Mildred’s voice rose as she said this, and Veda’s hand involuntarily went to her throat. Then Veda went to her father, and kissed him. He kissed her, and patted her, but his eyes were averted, and he seemed a little cold. Then she left. When the taxi door slammed, and it had noisily pulled away, Mildred went to the bedroom, lay down, and began to cry. Perhaps she had something to cry about. She was thirty-seven years old, fat, and getting a little shapeless. She had lost everything she had worked for, over long and weary years. The one living thing she had loved had turned on her repeatedly, with tooth and fang, and now had left her without so much as a kiss or a pleasant goodbye. Her only crime, if she had committed one, was that she had loved this girl too well.

Bert came in, with a decisive look in his eye and a bottle of rye in his hand. In masterful fashion he sloshed it once or twice, then sat down on the bed. ‘Mildred.’

‘Yes?’

‘To hell with her.’

This remark only served to step up the tempo of Mildred’s sobs, which were approaching a wail already. But Bert took hold of her and shook her. ‘I said, to hell with her!’
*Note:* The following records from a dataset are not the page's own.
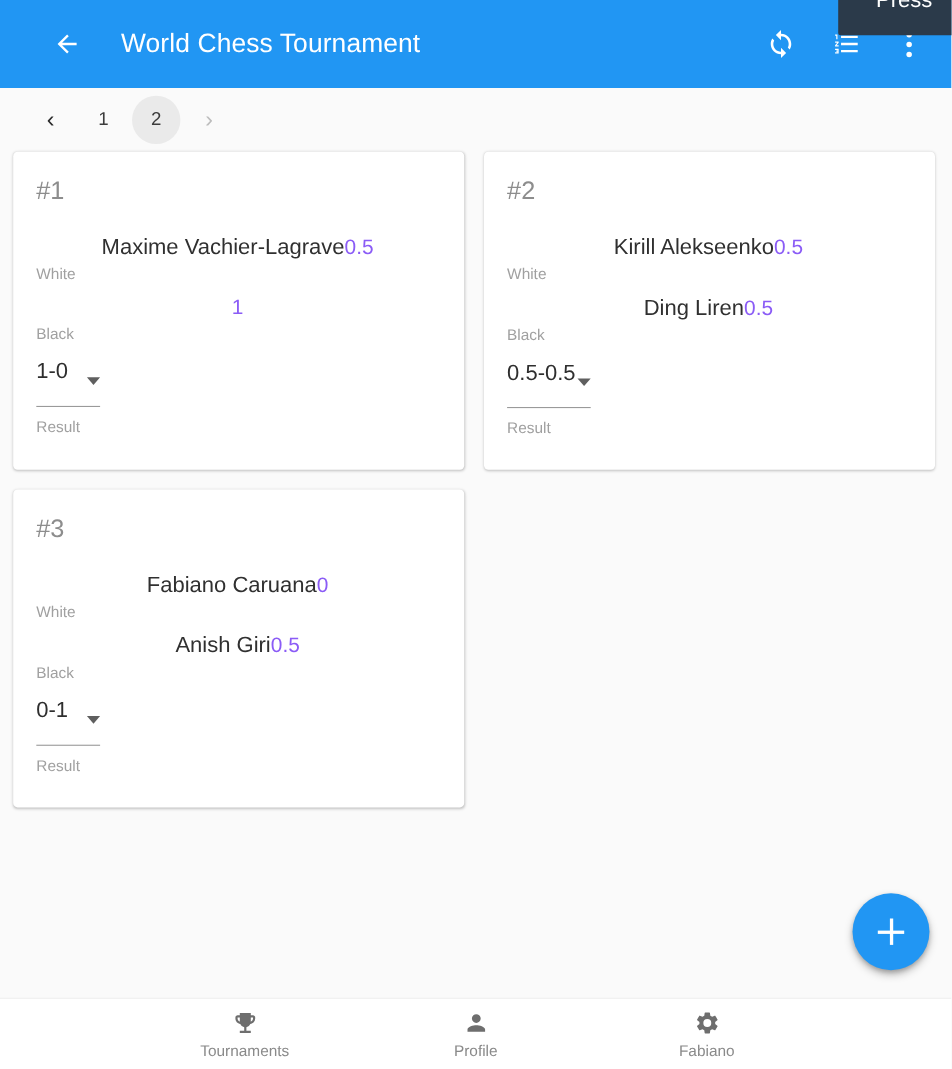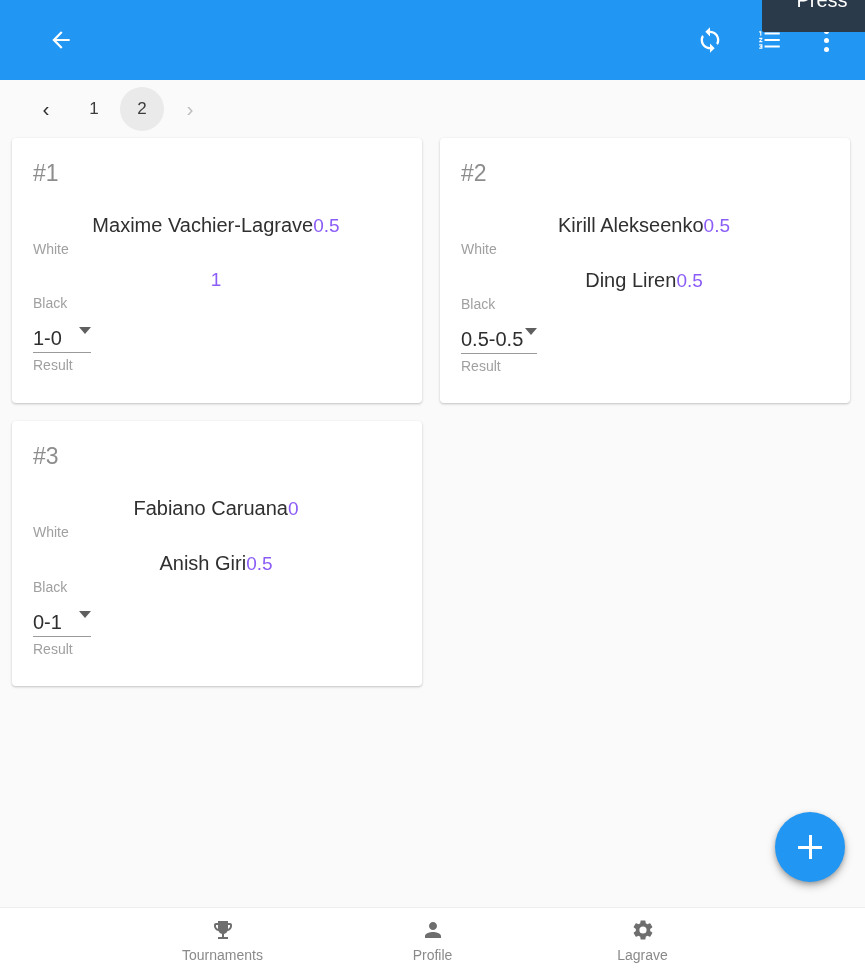--- a/index.html
+++ b/index.html
@@ -244,6 +244,7 @@
       <path d="M20 11H7.8l5.6-5.6L12 4l-8 8 8 8 1.4-1.4L7.8 13H20v-2z" fill="#ffffff"></path>
     </svg>
   </div>
+  <div class="appbar-title">World Chess Tournament</div>
   <div class="appbar-spacer"></div>
 
   <div class="appbar-action">

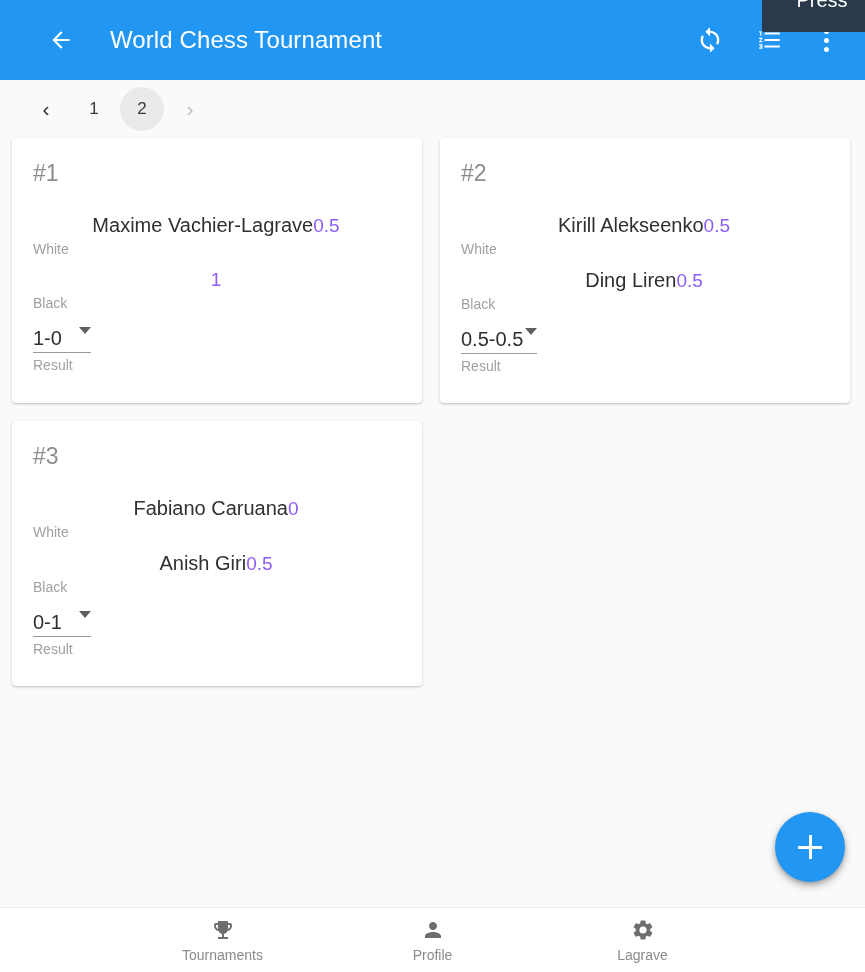--- a/index.html
+++ b/index.html
@@ -164,10 +164,10 @@
   }
   .result-select {
     display: flex;
-    align-items: flex-start;
+    align-items: flex-end;
     gap: 2px;
     border-bottom: 1px solid #9a9a9a;
-    padding-bottom: 2px;
+    padding-bottom: 19px;
     min-width: 58px;
     cursor: pointer;
   }

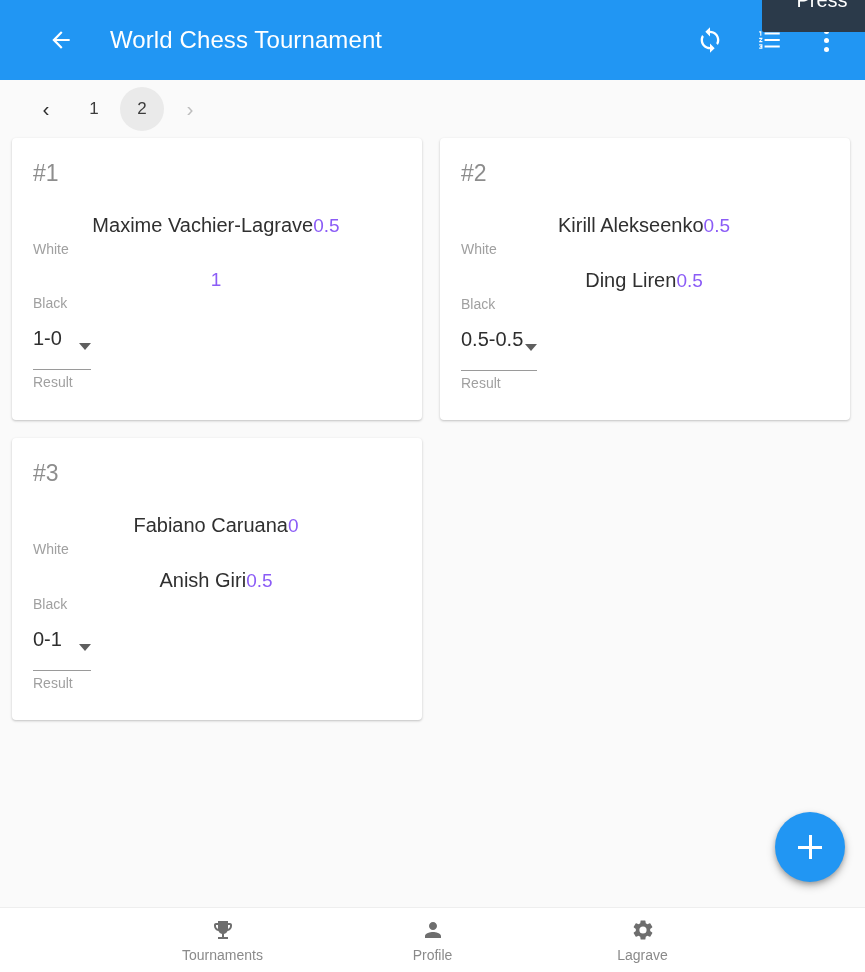--- a/index.html
+++ b/index.html
@@ -185,7 +185,7 @@
   .result-label {
     font-size: 14px;
     color: #a0a0a0;
-    margin-top: 4px;
+    margin-top: 10px;
   }
 
   

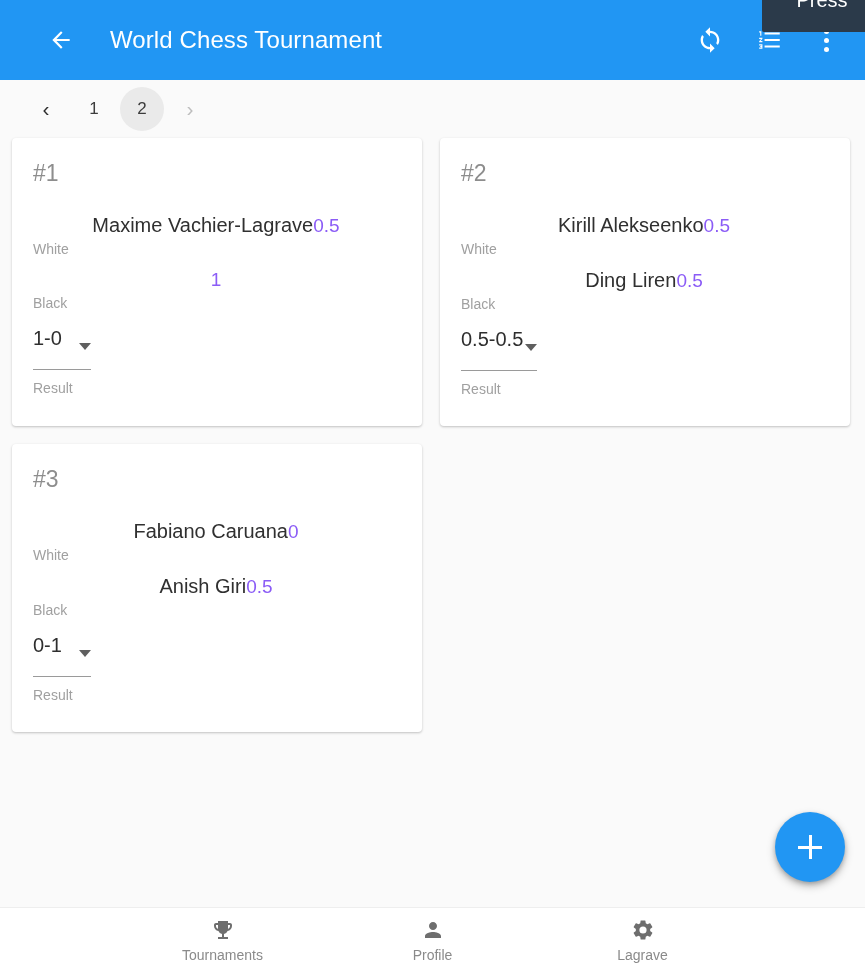--- a/index.html
+++ b/index.html
@@ -365,7 +365,7 @@
     <svg width="24" height="24" viewBox="0 0 24 24">
       <path d="M19.14 12.94c.04-.3.06-.61.06-.94s-.02-.64-.07-.94l2.03-1.58a.49.49 0 0 0 .12-.61l-1.92-3.32a.49.49 0 0 0-.59-.22l-2.39.96c-.5-.38-1.03-.7-1.62-.94l-.36-2.54a.48.48 0 0 0-.48-.41h-3.84c-.24 0-.43.17-.47.41l-.36 2.54c-.59.24-1.13.57-1.62.94l-2.39-.96a.47.47 0 0 0-.59.22L2.74 8.87a.48.48 0 0 0 .12.61l2.03 1.58c-.05.3-.09.63-.09.94s.02.64.07.94L2.84 14.52a.49.49 0 0 0-.12.61l1.92 3.32c.12.22.37.29.59.22l2.39-.96c.5.38 1.03.7 1.62.94l.36 2.54c.05.24.24.41.48.41h3.84c.24 0 .44-.17.47-.41l.36-2.54c.59-.24 1.13-.56 1.62-.94l2.39.96c.22.08.47 0 .59-.22l1.92-3.32a.49.49 0 0 0-.12-.61l-2.01-1.58zM12 15.6A3.6 3.6 0 0 1 8.4 12 3.6 3.6 0 0 1 12 8.4a3.6 3.6 0 0 1 3.6 3.6 3.6 3.6 0 0 1-3.6 3.6z" fill="#6e6e6e"></path>
     </svg>
-    <span class="nav-label">Lagrave</span>
+    <span class="nav-label">Fabiano</span>
   </div>
 </div>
Through the tears, the woe, Mildred seemed to sense what he meant. What it cost her to swallow back her sobs, look at him, squint, and draw the knife across an umbilical cord, God alone knows. But she did it. Her hand tightened on his until her finger nails dug into his skin, and she said: ‘OK, Bert. To hell with her!’

‘Goddam it, that’s what I want to hear! Come on, we got each other, haven’t we? Let’s get stinko.’